Андрей тоже повернул голову, глянул по сторонам, обернулся назад: за ним гуськом шли солдаты. Это были его солдаты. Их осталось так мало, что в первую минуту не поверил: «Быть не может». Сбавил шаг, пропускал мимо, считал. Потом поискал глазами… Но больше не нашел.

Двадцать человек.

Вспомнил про Мишку и про себя: двадцать два. Оторопел, приостановился…

Не знал, что это еще не самое страшное.

* * *

В огне, в дыму, в корчах раненых и стонах умирающих занялся пятый день наступления. Андрей Веригин кому-то приказывал и кого-то подымал с земли. Бесчувственно, тупо вставал… Навстречу смерти. Почему-то оставался жив… И Мишка Грехов был еще жив. В минуты передышки тот скалил зубы:

— Нормально.

Протягивал большую черную руку — просил у ротного окурочек. Ему присвоили помкомвзвода, и Мишка неведомо где сумел добыть треугольнички, новенькие, эмалированные. Прикрепил на воротник изорванной гимнастерки. Вчера ему вручили орден Красной Звезды. Мишка, как положено, ответил, что служит Советскому Союзу. Потом завернул орден в тряпочку, оглянулся и спрятал в карман.

Веригин спросил:

— Это — зачем? Разве для того наградили?

С видимым сожалением Мишка прикрепил орден на гимнастерку, сказал:

— Неохота — поколупается до дому.

Впервые за три дня подвезли горячее, солдаты по воронкам и блиндажам хлебали щи, держали в руках теплый хлеб, взглядывали вверх: хоть бы пожрать дали.

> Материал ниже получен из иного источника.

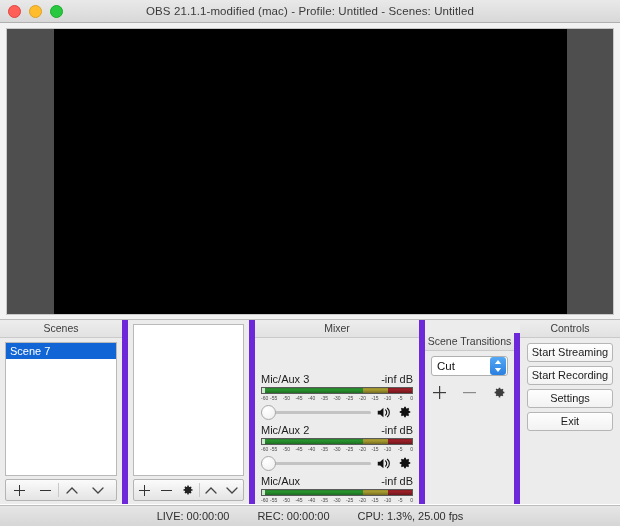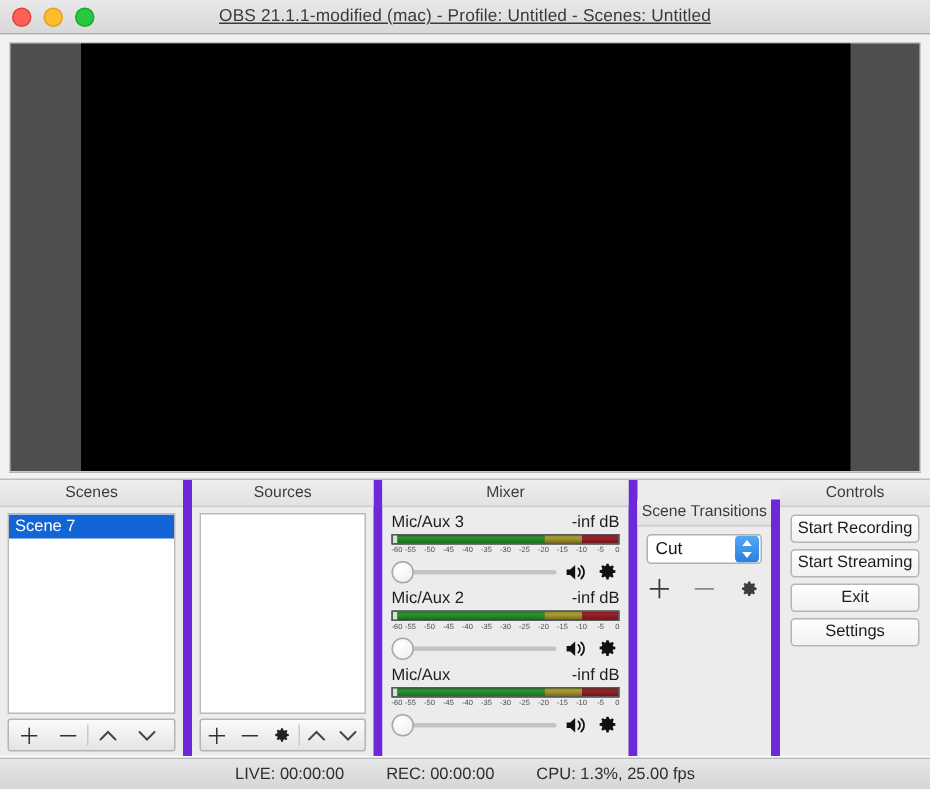--- a/index.html
+++ b/index.html
@@ -43,21 +43,20 @@
   }
   .light.close  { background: #ff5f57; border: 0.5px solid #e0443e; }
   .light.min    { background: #ffbd2e; border: 0.5px solid #dea123; }
   .light.zoom   { background: #28c840; border: 0.5px solid #1aab29; }
   .title-text {
     width: 100%;
     text-align: center;
     font-size: 11.5px;
     color: #3a3a3a;
     letter-spacing: 0.1px;
-    text-decoration: underline;
   }
 
   
   .preview-wrap {
     height: 296px;
     background: #f2f2f2;
     padding: 5px 6px 4px 6px;
     box-sizing: border-box;
   }
   .preview {
@@ -107,21 +106,21 @@
     padding: 4px 5px 3px 5px;
     box-sizing: border-box;
     display: flex;
     flex-direction: column;
     min-height: 0;
   }
 
   
   .p-scenes      { width: 128px; }
   .p-sources     { width: 127px; }
-  .p-mixer       { width: 170px; }
+  .p-mixer       { width: 170px; gap: 31px; }
   .p-transitions { width: 95px; margin-top: 13px; }
   .p-controls    { width: 100px; }
 
   
   .listbox {
     flex: 1;
     background: #ffffff;
     border: 1px solid #b9b9b9;
     box-sizing: border-box;
     overflow: hidden;
@@ -398,21 +397,20 @@
           <svg width="12" height="9" viewBox="0 0 12 9">
               <path d="M1 2l5 5 5-5" stroke="#444" stroke-width="1.3" fill="none" stroke-linecap="round"></path>
             </svg>
         </div>
         <div class="tb-spacer"></div>
       </div>
     </div>
   </div>
 
   <div class="panel p-sources">
-    <div class="panel-title">Sources</div>
     <div class="panel-body">
       <div class="listbox"></div>
       <div class="toolbar">
         <div class="tb-btn">
           <svg width="11" height="11" viewBox="0 0 11 11">
               <path d="M5 0h1v11H5z" fill="#333"></path>
               <path d="M0 5h11v1H0z" fill="#333"></path>
             </svg>
         </div>
         <div class="tb-btn">
@@ -622,24 +620,24 @@
             <path d="M21 13.3v-2.6l-2.3-.4a6.9 6.9 0 00-.7-1.7l1.3-1.9-1.8-1.8-1.9 1.3a6.9 6.9 0 00-1.7-.7L13.3 3h-2.6l-.4 2.3a6.9 6.9 0 00-1.7.7L6.7 4.7 4.9 6.5l1.3 1.9a6.9 6.9 0 00-.7 1.7L3 10.7v2.6l2.5.4c.16.6.4 1.16.7 1.7l-1.3 1.9 1.8 1.8 1.9-1.3c.54.3 1.1.54 1.7.7l.4 2.5h2.6l.4-2.5c.6-.16 1.16-.4 1.7-.7l1.9 1.3 1.8-1.8-1.3-1.9c.3-.54.54-1.1.7-1.7l2.5-.4z"></path>
           </svg>
         </div>
       </div>
     </div>
   </div>
 
   <div class="panel p-controls">
     <div class="panel-title">Controls</div>
     <div class="panel-body ctl-body">
+      <div class="ctl-btn">Start Streaming</div>
       <div class="ctl-btn">Start Recording</div>
-      <div class="ctl-btn">Start Streaming</div>
+      <div class="ctl-btn">Settings</div>
       <div class="ctl-btn">Exit</div>
-      <div class="ctl-btn">Settings</div>
     </div>
   </div>
 
 </div>
 
 <div class="statusbar">
   <span class="status-spacer"></span>
   <span>LIVE: 00:00:00</span>
   <span>REC: 00:00:00</span>
   <span>CPU: 1.3%, 25.00 fps</span>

Мишка выпятил грудь, спросил:

— Ну как?

Веригин писал донесение командиру батальона. Поднял голову, сказал:

— Ничего, нормально, — и впервые за три дня улыбнулся: — Орденоносец теперь.

Сидел, привалившись к земляной осыпи, положив на колено каску. На листке из блокнота писал: «На семнадцатое мая рота потеряла…»

Редко ложились немецкие мины, рядом в окопе стонал раненый:

— Братцы, братцы…

И чей-то голос лениво урезонивал:

— Не скули, Максимов, надоело. Всей-то раны — тьфу! А стонов — немцы слышат. Поимей совесть.

Именно в этот момент Веригин подумал, что происходит что-то не то.

Мишка Грехов спросил:

— Наступаем-то мы куда?

— На Харьков, — сердито кашлянул Веригин.

Мишка Грехов дохлебал из котелка, приподнялся, поглядел в немецкую сторону:

— Штой-то мы — как гвоздь в сучок…

Пушки били редко, устало, словно артиллеристы раздумывали, стрелять или не стрелять. И мины рвались не густо… Веригину вдруг подумалось, что самое правильное — отойти на исходные позиции.

* * *

Подполковник Суровцев мерял штабной блиндаж нервными шагами, останавливался перед командиром дивизии:

— Ужаснее всего — не понимать. Я ничего не понимаю.

Полковник Добрынин тоже не понимал. В третий раз за последние сорок минут пытался поговорить по телефону с Жердиным, но оттуда отвечали, что его нет, что скоро будет.

Генерал Жердин улетел в штаб фронта. Он стоял перед командующим по-солдатски прямо, давил неподатливым, жестким взглядом:

— Армия несет тяжелые потери. Наступление затухает… На отдельных участках переходим к обороне.

— Что значит — к обороне?

Командующий фронтом сутулился за столом, смотрел на Жердина устало и терпеливо, невольно любовался выправкой, выражением лица, интонацией… Умен, талантлив, академическое образование. Верховный вызывает посоветоваться…

Да только что же из того?..

Жердин подался вперед:

— Наступление можно продолжать лишь при поддержке, при вводе в действие подвижных соединений. И только сегодня. Утверждаю: завтра будет поздно.

Командующий фронтом согласно наклонил голову. Но не ответил.